Ebû Kuhâfe’nin Tepkileri
Bunca olayın bir de, baba Ebû Kuhâfe’ye bakan yanı vardı; yaşlı adam, evine geldiğinde oğlunun yokluğunu fark etmiş ve nerede olduğunu sormuştu. Aldığı cevapların bütünü, oğlunun gittiğini söylüyordu. Bu işin şakası yoktu; Mekke, ticaret, çoluk-çocuk, akraba ve eski arkadaşlar, anne ve baba bırakılmış ve bu yaştan sonra, yeni bir mekân vatan olarak seçilmişti. Henüz imanla tanışmamış bir gönlün bunu anlamasına imkân olamazdı. Zira, bir kalbe iman girmişse, imanının gücü nispetinde sahibine inanılması güç işler yaptırırdı ve bunları, ondan mahrum olanlar asla anlayamazdı. Gerekirse O’nun için ana-babadan geçilir, aşılmaz sanılan badireler aşılır ve evlâd ü iyalden de vazgeçilirdi.

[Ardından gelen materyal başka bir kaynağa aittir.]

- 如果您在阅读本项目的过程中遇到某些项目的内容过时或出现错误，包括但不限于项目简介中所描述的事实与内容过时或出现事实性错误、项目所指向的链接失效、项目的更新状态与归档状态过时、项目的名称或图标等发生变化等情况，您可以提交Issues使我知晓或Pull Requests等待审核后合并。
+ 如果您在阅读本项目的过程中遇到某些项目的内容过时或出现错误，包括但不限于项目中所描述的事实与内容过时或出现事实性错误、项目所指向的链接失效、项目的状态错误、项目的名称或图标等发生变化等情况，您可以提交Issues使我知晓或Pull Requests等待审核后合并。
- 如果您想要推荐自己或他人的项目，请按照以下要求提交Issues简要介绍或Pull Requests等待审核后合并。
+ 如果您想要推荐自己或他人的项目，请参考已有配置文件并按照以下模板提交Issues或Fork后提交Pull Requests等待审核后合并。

Şüphesiz, Resûlü Kibriyâ ile Medine’ye hicret söz konusu olduğunda, Ebû Bekir’in aklına ana-baba ve çoluk-çocuk belki de hiç gelmemiş; yıllar sonra Tebûk’e hazırlanırken diyeceği gibi onları Allah ve Resûlü’ne bırakmıştı.
Beri tarafta Ebû Kuhâfe, oğlunun gitmesini aklına sığıştıramıyor ve karşılaştığı herkese şunu soruyordu:
– Bunu da yaptı mı? Evlâd ü iyalini burada, arkada bırakıp gerçekten de çekip gitti mi?1
Evet, gitmişti… Hem de arkasına bile bakmadan!.. Zaten Ebû Kuhâfe’nin oğlu Abdullah İbn Osman’ı Ebû Bekir kılan da, onun bu fedakârlık ve feragatı değil miydi?..

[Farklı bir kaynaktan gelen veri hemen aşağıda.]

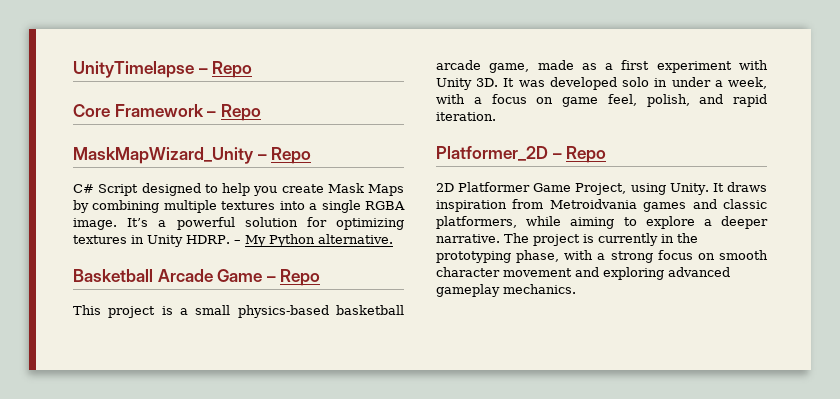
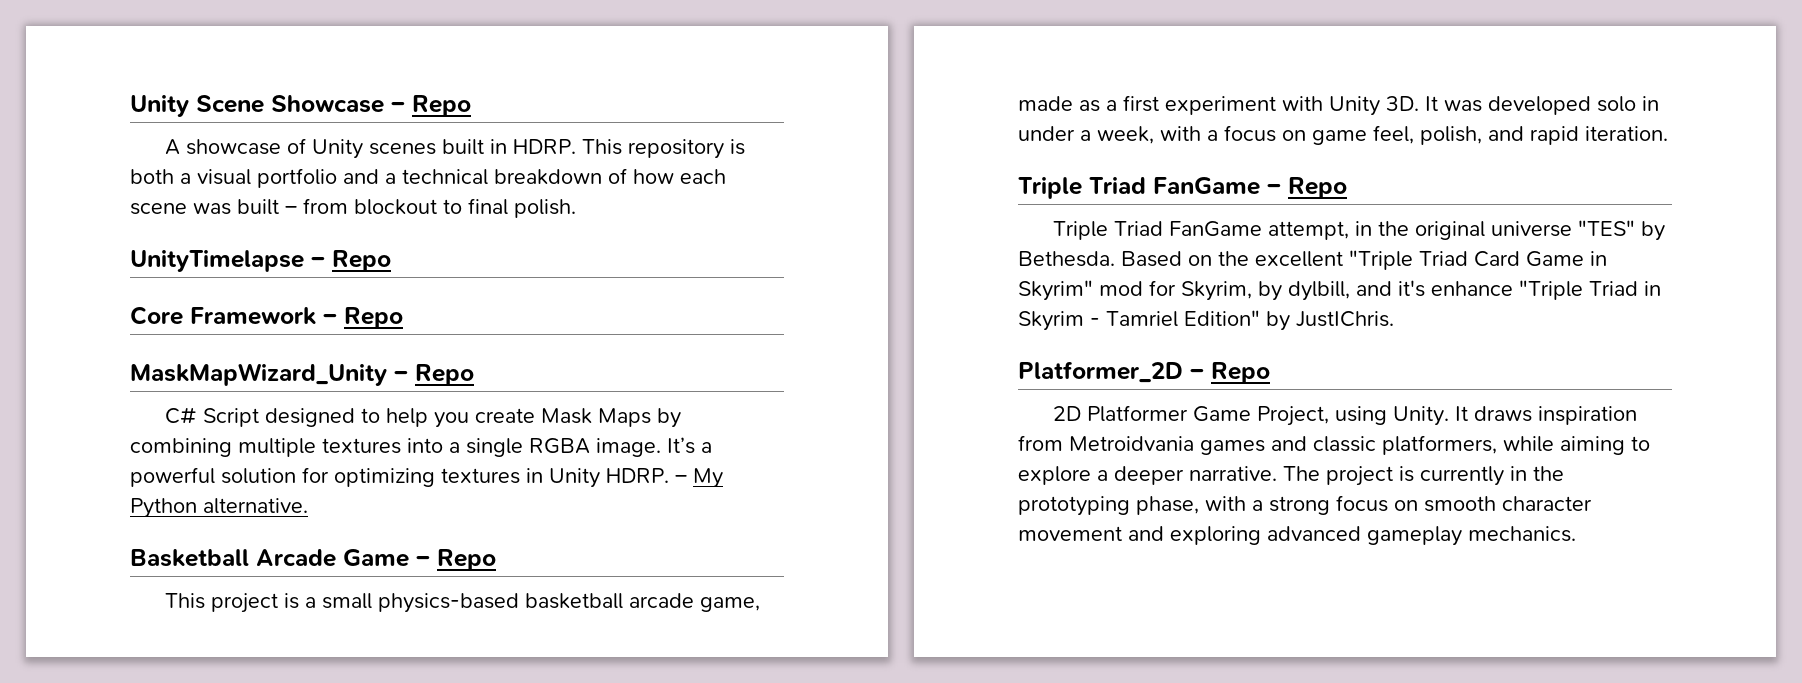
+ Unity Scene Showcase – Repo
+ A showcase of Unity scenes built in HDRP. This repository is both a visual portfolio and a technical breakdown of how each scene was built – from blockout to final polish.
+ Triple Triad FanGame – Repo
+ Triple Triad FanGame attempt, in the original universe "TES" by Bethesda. Based on the excellent "Triple Triad Card Game in Skyrim" mod for Skyrim, by dylbill, and it's enhance "Triple Triad in Skyrim - Tamriel Edition" by JustIChris.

Torunu Esmâ’yı soru yağmuruna tutan Ebû Kuhâfe, oğlunun servetini merak ediyor ve endişesini dile getirerek soruyordu:
– Allah’a yemin olsun ki o, büyük ihtimalle servetini de götürdü, değil mi?
Esmâ, temkinle cevapladı:
– Hayır ey babacığım! Şüphesiz o bize, çok büyük imkânlar bıraktı.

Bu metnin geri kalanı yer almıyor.